(Data in this exercise begins)

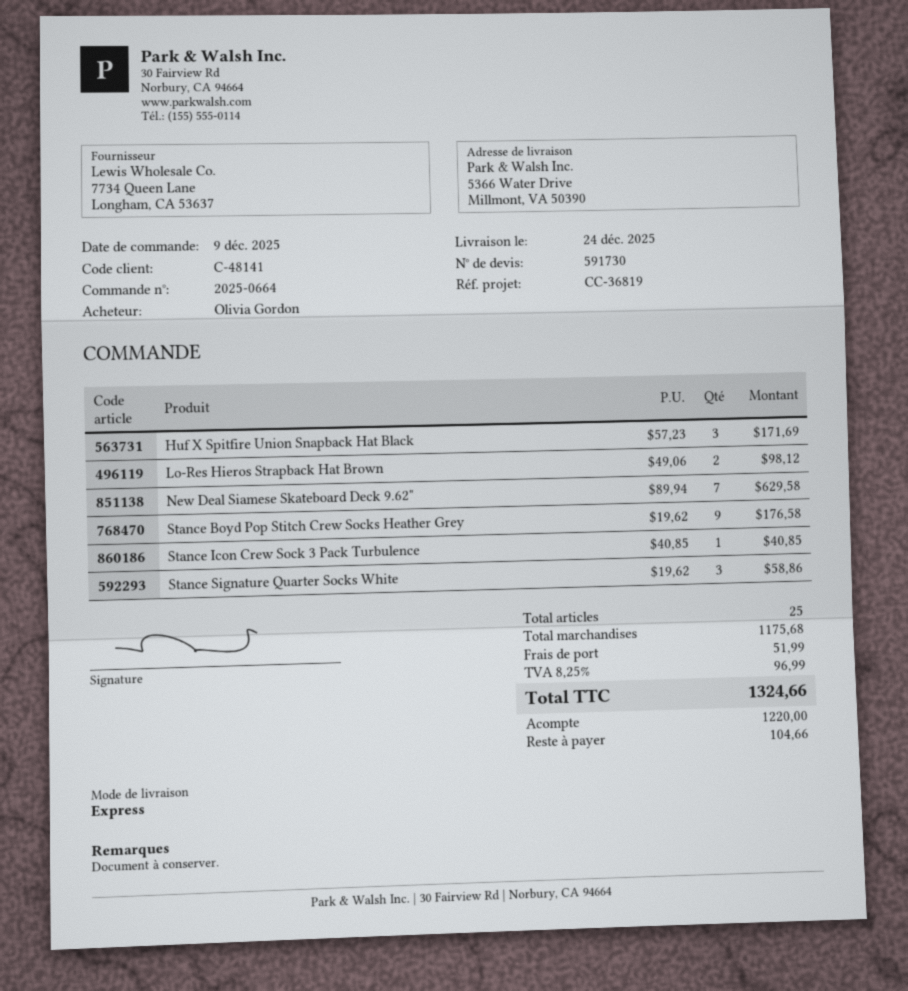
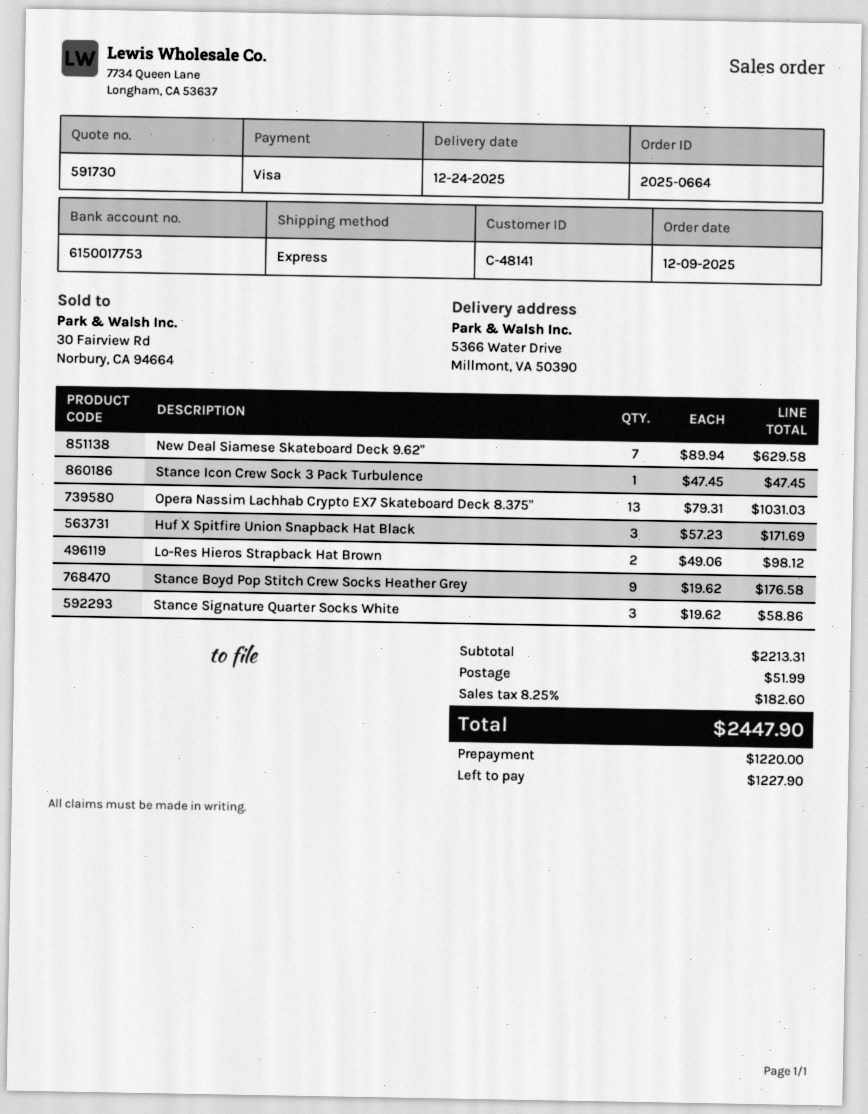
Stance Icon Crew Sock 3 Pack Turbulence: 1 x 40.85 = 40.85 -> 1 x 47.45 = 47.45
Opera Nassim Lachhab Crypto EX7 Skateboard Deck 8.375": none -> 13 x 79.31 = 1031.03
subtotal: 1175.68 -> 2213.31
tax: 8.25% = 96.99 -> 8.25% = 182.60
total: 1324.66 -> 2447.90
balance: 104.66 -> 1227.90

(Data in this exercise ends)

▸ **Problem requirements**: Print exactly, and only, the lines running from the one that contains "Opera Nassim Lachhab" to the last line of the records above.

▸ **Finished task**:
Opera Nassim Lachhab Crypto EX7 Skateboard Deck 8.375": none -> 13 x 79.31 = 1031.03
subtotal: 1175.68 -> 2213.31
tax: 8.25% = 96.99 -> 8.25% = 182.60
total: 1324.66 -> 2447.90
balance: 104.66 -> 1227.90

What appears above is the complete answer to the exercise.